Yes, City Hall needs to tighten its nepotism rules. But you can’t read the inspector general’s report without pinching your nose. Municipal officials need to behave ethically not because they might get jammed up, but because it’s the right thing to do.
Instead, Cuffee-Glenn offered explanations in the report that were utterly implausible.
She said she didn’t know her daughter had applied for a job in City Hall until she had a job offer. As absurd as that sounds, Cuffee-Glenn — as a CAO and as a mother — should have had one succinct instruction for her daughter: “Turn it down!”
Stoney should have acted before the inspector general and news media forced his hand. His response calls into question not only the status of various high-level employees but the efficacy of his downtown redevelopment plan, which was no slam dunk before this bit of news.

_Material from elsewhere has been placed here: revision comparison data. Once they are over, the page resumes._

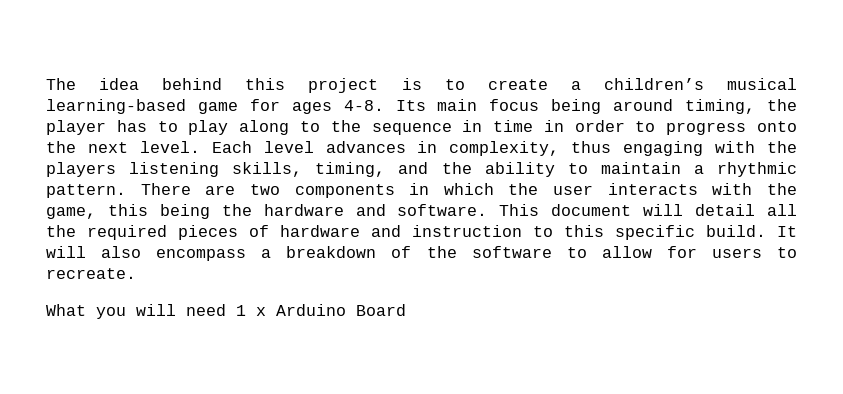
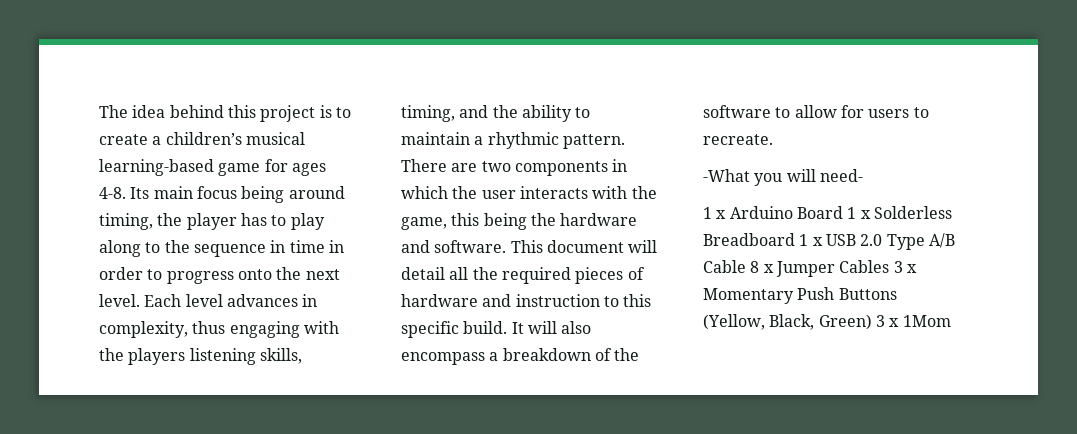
[46,304,86,316] What -> [703,169,750,182] -What
[186,304,226,316] need -> [819,169,863,182] need- //
(406, 310) none -> [847,206,952,219] [703,233,955,250] [703,260,917,277] [703,287,897,304] [703,314,951,330] 1 x Solderless Breadboard 1 x USB 2.0 Type A/B Cable 8 x Jumper Cables 3 x Momentary Push Buttons (Yellow, Black, Green) 3 x 1Mom

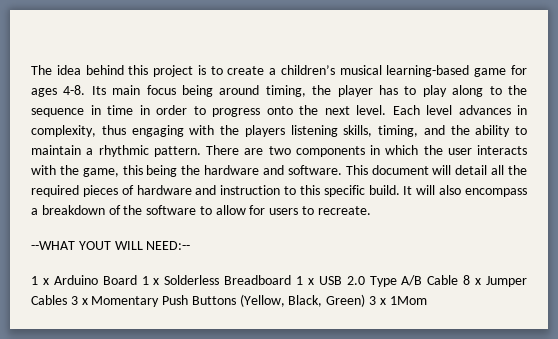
[703,169,863,186] -What you will need- -> [31,241,191,250] --WHAT YOUT WILL NEED:--

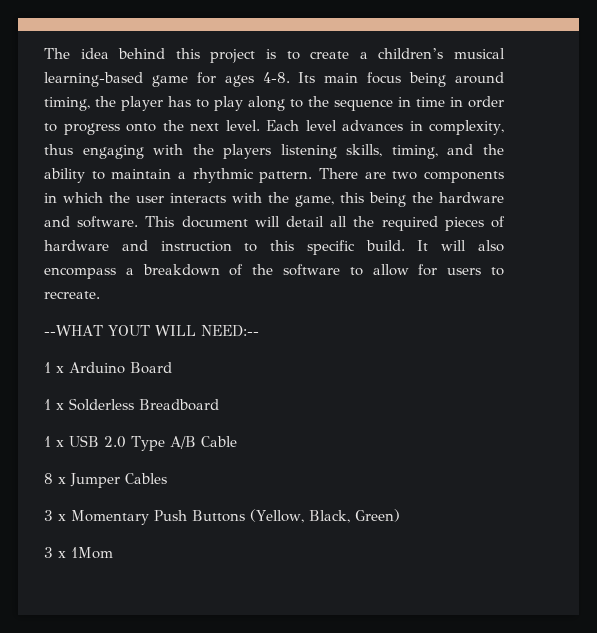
(137, 280) none -> (172, 368) //
(292, 280) none -> (219, 405) //
(459, 280) none -> (237, 441) //
(67, 300) none -> (167, 478) //
(366, 300) none -> (400, 515) //

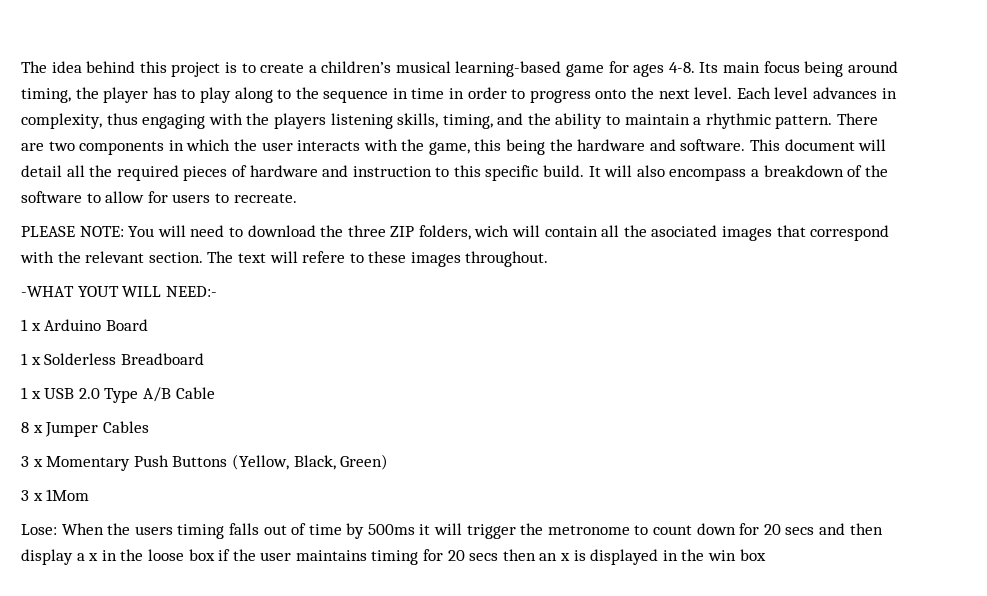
[44,325,103,336] --WHAT -> [21,225,890,241] [20,251,549,267] [21,286,74,297] PLEASE NOTE: You will need to download the three ZIP folders, wich will contain all the asociated images that correspond with the relevant section. The text will refere to these images throughout. // -WHAT
[200,325,259,337] NEED:-- -> [165,286,217,297] NEED:-
(113, 553) none -> [21,523,883,539] [21,549,766,565] // Lose: When the users timing falls out of time by 500ms it will trigger the metronome to count down for 20 secs and then display a x in the loose box if the user maintains timing for 20 secs then an x is displayed in the win box

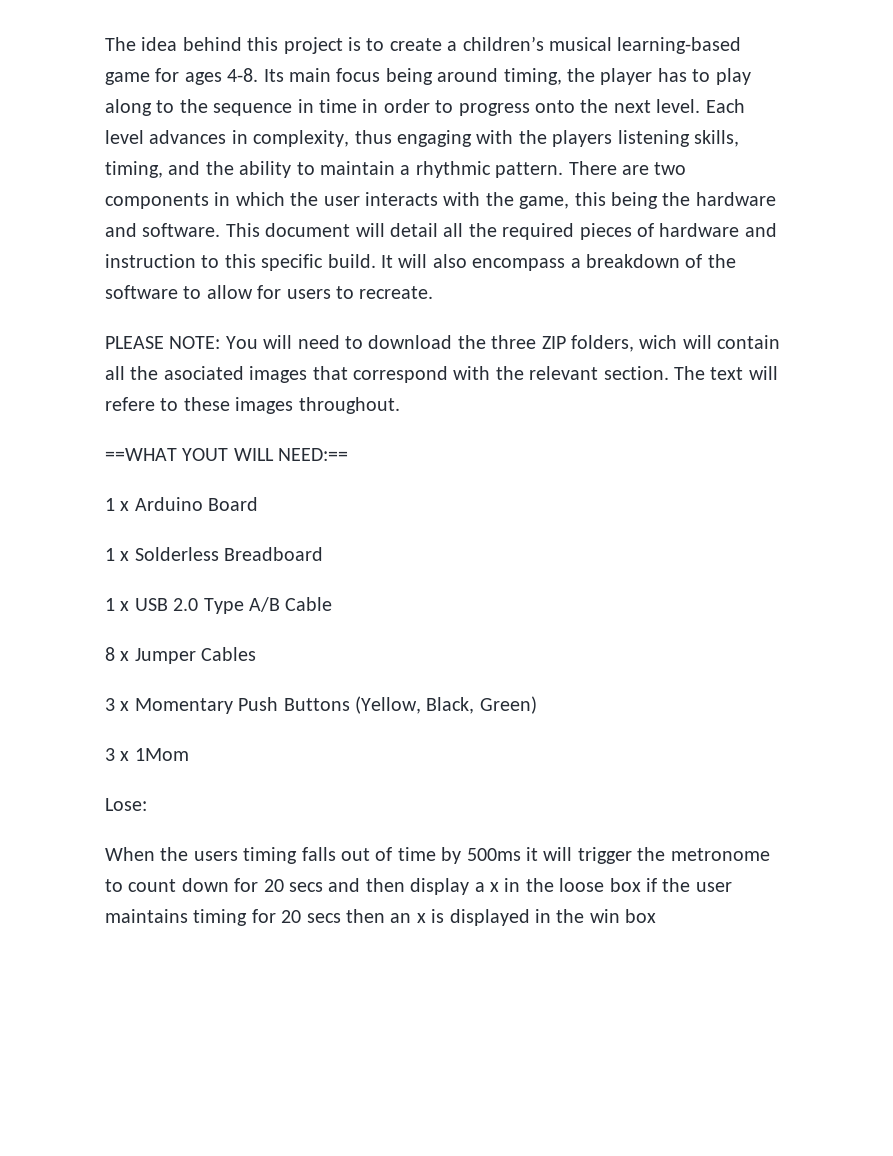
[21,286,74,297] -WHAT -> [105,448,177,461] ==WHAT
[165,286,217,297] NEED:- -> [278,448,349,461] NEED:==
(57, 529) none -> (147, 804) //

There’s something to be said for a city having a mayor with a mandate to carry out a unified vision of what Richmond should be. But in hindsight, there’s an inherent downside.
Having nine bosses under the council-manager form of government required the city managers to constantly look over their shoulder. In the current system, the chief administrative officer answers to one boss — the mayor.
If the CAO is too deferential to an ethics-challenged mayor, there’s potential for abuse. If the mayor in question is inattentive to what his CAO and staff are about, or unschooled in the details of municipal government, things can go sideways quickly.
A city government widely viewed with skepticism did not need a scandal, but this is where we are. Stoney, nearly three years in and looking to build his resume for bigger things, has yet to turn around public education in Richmond — granted, a huge task.
But the mayor who pledged to restore confidence in City Hall got sidetracked in pursuit of the Large Shiny Object project. Inattention has consequences. You can’t successfully rebuild a neighborhood if your own house is not in order.
Stoney must weather a debacle that occurred beneath his nose and refocus his priorities. If you can’t detect the stench of the cesspool, you can’t drain it.